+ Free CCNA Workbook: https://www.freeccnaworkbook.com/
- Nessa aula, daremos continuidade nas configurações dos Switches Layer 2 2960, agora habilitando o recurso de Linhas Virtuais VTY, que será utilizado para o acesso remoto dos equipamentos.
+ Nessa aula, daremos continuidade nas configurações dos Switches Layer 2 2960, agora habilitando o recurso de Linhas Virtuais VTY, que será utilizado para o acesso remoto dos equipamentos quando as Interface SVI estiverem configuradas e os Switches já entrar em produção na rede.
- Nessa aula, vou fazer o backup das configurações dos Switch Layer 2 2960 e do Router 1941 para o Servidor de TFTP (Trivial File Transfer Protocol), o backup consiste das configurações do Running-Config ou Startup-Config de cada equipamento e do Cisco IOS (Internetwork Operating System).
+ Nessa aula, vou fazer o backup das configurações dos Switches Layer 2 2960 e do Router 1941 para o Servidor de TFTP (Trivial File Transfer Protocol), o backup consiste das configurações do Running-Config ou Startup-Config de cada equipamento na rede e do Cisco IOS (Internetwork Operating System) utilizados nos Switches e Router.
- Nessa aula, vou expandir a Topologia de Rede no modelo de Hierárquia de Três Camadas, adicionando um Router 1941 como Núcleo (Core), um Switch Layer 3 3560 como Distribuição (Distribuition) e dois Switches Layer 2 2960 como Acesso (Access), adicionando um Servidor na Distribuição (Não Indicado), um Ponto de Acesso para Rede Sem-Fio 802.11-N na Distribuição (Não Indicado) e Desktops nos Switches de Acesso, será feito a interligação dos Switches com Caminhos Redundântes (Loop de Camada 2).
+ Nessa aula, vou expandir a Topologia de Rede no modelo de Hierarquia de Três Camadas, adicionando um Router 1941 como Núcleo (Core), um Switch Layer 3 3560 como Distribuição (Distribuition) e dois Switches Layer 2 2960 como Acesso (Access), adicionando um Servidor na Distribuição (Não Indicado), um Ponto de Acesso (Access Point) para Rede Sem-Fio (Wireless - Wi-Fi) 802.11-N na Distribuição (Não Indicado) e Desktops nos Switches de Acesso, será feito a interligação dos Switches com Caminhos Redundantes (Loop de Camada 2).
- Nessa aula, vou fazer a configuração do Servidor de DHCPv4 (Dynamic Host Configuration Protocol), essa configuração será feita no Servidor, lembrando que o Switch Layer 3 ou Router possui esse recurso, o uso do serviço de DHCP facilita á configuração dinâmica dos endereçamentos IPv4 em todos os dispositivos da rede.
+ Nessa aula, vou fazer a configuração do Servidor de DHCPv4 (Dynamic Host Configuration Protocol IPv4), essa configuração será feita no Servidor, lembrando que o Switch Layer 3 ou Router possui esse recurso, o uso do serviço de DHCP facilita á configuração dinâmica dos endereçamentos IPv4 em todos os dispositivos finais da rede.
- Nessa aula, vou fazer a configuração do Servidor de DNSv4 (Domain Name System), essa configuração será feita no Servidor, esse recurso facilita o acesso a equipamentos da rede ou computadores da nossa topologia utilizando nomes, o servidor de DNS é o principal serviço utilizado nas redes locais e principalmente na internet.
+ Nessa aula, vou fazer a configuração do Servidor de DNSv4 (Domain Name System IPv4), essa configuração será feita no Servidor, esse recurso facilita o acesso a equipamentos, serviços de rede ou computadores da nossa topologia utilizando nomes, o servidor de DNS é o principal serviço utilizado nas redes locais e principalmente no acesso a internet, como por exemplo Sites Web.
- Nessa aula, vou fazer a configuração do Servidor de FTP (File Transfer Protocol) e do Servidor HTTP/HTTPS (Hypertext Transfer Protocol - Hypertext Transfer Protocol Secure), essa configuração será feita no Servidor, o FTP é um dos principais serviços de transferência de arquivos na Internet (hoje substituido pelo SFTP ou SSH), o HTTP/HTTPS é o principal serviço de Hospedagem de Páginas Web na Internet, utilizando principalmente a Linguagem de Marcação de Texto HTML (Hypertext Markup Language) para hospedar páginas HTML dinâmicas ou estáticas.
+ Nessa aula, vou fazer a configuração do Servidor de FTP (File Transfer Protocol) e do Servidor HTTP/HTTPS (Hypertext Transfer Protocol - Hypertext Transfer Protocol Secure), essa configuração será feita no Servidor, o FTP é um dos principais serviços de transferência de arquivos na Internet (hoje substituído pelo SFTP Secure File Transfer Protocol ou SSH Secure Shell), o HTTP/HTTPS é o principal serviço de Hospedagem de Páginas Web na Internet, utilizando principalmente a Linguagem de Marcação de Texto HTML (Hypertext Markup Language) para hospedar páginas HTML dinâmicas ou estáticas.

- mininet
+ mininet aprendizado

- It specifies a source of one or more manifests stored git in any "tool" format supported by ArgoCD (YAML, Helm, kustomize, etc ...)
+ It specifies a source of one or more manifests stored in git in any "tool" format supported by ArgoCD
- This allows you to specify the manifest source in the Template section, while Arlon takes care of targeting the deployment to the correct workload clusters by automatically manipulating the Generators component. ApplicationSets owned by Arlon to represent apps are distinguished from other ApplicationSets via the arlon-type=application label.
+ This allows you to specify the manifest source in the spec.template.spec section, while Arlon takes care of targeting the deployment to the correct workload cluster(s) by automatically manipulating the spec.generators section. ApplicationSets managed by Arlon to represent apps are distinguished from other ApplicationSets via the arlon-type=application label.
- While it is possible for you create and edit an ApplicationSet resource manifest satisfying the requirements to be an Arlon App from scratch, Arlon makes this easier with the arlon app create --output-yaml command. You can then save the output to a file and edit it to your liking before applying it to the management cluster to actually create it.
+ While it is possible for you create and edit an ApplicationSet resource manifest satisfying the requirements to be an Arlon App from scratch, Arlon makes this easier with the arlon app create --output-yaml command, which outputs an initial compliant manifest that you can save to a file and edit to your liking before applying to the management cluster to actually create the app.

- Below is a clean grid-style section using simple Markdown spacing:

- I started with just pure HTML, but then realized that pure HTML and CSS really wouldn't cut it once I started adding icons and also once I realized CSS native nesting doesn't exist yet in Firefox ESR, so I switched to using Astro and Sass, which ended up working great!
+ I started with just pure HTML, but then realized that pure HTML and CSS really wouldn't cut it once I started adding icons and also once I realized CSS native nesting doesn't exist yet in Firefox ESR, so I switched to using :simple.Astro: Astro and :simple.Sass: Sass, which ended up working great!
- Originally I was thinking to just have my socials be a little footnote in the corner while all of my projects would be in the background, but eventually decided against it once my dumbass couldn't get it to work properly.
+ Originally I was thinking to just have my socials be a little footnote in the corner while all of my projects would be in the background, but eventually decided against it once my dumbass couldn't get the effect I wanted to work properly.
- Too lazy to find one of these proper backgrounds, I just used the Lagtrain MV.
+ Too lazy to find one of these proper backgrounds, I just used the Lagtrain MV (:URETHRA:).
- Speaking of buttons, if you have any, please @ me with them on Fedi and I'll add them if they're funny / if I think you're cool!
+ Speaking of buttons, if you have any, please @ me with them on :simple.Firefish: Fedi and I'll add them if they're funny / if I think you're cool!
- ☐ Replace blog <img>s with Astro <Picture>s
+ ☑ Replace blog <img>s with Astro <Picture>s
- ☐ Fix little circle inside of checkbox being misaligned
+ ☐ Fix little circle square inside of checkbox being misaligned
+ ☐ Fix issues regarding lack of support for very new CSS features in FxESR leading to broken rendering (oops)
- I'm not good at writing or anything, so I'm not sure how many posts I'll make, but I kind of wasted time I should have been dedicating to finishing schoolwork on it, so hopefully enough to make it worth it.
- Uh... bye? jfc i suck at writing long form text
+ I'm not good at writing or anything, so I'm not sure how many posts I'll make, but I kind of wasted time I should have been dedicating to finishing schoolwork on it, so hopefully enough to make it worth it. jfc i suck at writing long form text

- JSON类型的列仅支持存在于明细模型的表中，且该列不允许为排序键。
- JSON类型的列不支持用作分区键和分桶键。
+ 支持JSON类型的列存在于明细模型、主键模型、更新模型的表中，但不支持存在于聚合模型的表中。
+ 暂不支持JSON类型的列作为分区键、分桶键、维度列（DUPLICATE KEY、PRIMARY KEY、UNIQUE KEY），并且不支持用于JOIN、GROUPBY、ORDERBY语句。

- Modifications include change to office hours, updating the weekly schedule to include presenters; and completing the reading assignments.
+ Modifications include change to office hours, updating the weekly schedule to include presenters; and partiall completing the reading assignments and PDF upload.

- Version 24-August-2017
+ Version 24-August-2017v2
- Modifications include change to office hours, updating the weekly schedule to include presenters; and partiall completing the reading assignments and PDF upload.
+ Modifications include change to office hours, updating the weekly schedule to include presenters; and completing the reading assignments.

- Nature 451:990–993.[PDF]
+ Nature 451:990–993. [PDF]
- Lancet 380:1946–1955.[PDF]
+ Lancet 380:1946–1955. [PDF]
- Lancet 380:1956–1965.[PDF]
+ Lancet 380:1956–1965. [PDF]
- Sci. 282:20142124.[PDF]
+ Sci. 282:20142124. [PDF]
..........
### Exercise goal
Extract, please, the lines from the start of the entries above through the one with "- Nessa aula, daremos", both included, reproducing each exactly and adding nothing.

### Output for this exercise
+ Free CCNA Workbook: https://www.freeccnaworkbook.com/
- Nessa aula, daremos continuidade nas configurações dos Switches Layer 2 2960, agora habilitando o recurso de Linhas Virtuais VTY, que será utilizado para o acesso remoto dos equipamentos.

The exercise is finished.